Friends you haven’t heard from in twenty years will text “WE BACK.”
Street vendors will sell championship gear printed five minutes ago.
Someone will definitely attempt a dunk on a parked police car.
And the celebration will last longer than the offseason.
All before GTA 6 lets you carjack your way across Florida.
A Phone Launch That Brags About Phone Calls
A major tech company will release a glossy prerecorded keynote where the presenter, reading flawlessly off a teleprompter, proudly announces a breakthrough.
They’ll say something like, “This year, we pushed the boundaries of communication by focusing on call clarity.”
You will stare at the screen and wait for the real announcement. But no. That’s it. They rediscovered phone calls.
And the funniest part is everyone watching will nod along like they just witnessed a scientific revelation.
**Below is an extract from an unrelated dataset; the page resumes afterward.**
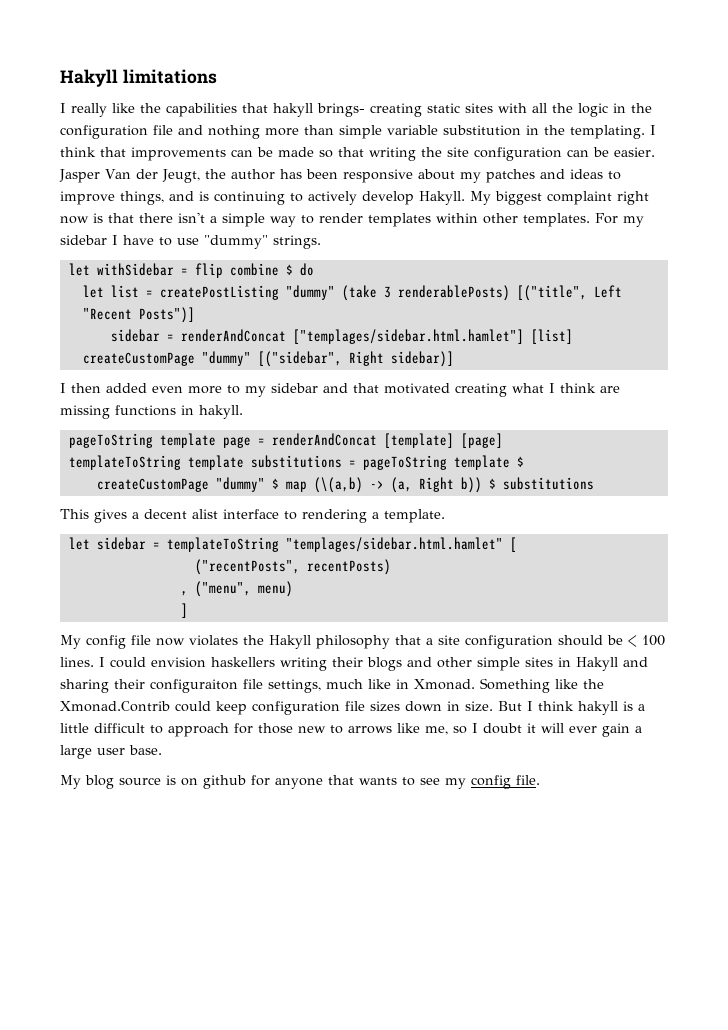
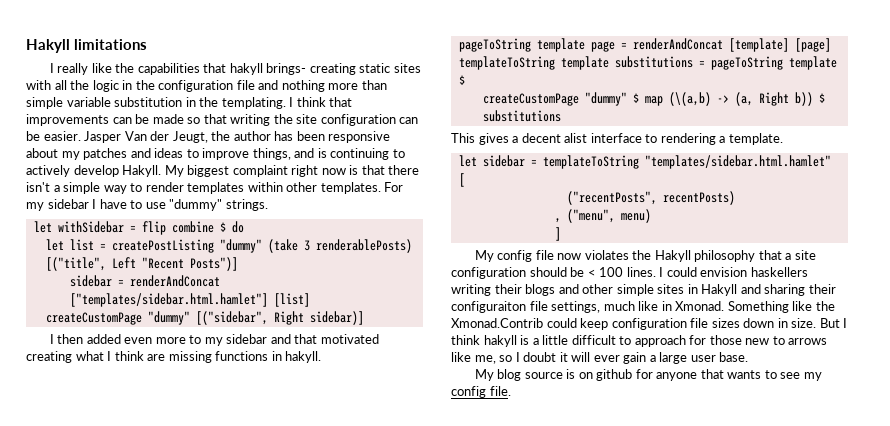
- sidebar = renderAndConcat ["templages/sidebar.html.hamlet"] [list]
+ sidebar = renderAndConcat ["templates/sidebar.html.hamlet"] [list]
- let sidebar = templateToString "templages/sidebar.html.hamlet" [
+ let sidebar = templateToString "templates/sidebar.html.hamlet" [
A Dating App That Stays Live During the RNC
This one is comedy gold. Conservative political events, especially the RNC, have a long history of mysteriously overloading certain apps that the same politicians pretend don’t exist.
Every time, Grindr crashes like it saw a ghost.
One day, though, an app will survive. The servers will stay up. Matches will appear in real time. People will flirt while a speaker onstage condemns the very thing they’re doing.
Love will flourish in the unlikeliest place. It will be poetic. And the memes will be flawless.
A Social Media Algorithm That Doesn’t End in Godwin’s Law
Every platform eventually slides into the same chaos. You click a post about sandwiches and twenty comments later someone is shouting about fascism.
But sometime soon, for a brief, almost magical window, one algorithm is going to behave.
You’ll scroll through a conversation about something boring and harmless like laundry detergent or which direction the toilet paper should hang and nobody will compare anything to historical atrocities.
Two people might even resolve a disagreement like adults. A rare Pokémon-level event.
Screenshots will be mandatory.
Knight Rider Style AI
A fully functioning, personality-filled car assistant is coming, and it’s going to be way more dramatic than it needs to be.
It will self-park flawlessly.
It will respond instantly to your watch like a loyal golden retriever made of circuits.
It will show up the moment you need an escape route from an awkward situation.
Terrible date?
Old classmate who still calls you “stink foot” in public?
That one coworker who corners you at Target?
The car will pull up and save you like a stunt double in a made-for-TV movie.
Will it help humanity evolve? No.
Will it help you avoid small talk? Absolutely.
Groceries
There will come a day when you walk into a store, pick up the items on your list, and don’t have to throw half of them back like a contestant on a budget competition show.
You’ll look at your cart and think, “Yeah, I can pay for all this.”
You’ll swipe your card without praying under your breath.
You might even buy a snack just because you feel like it.
That small, beautiful moment will happen before GTA 6 releases. Maybe more than once.
Closing Thoughts
GTA 6 will arrive when it arrives. Until then, life is going to hand us music moments, awkward rescues, app drama, grocery victories, and at least one historic Knicks parade. None of it makes sense, which is exactly why it’s fun.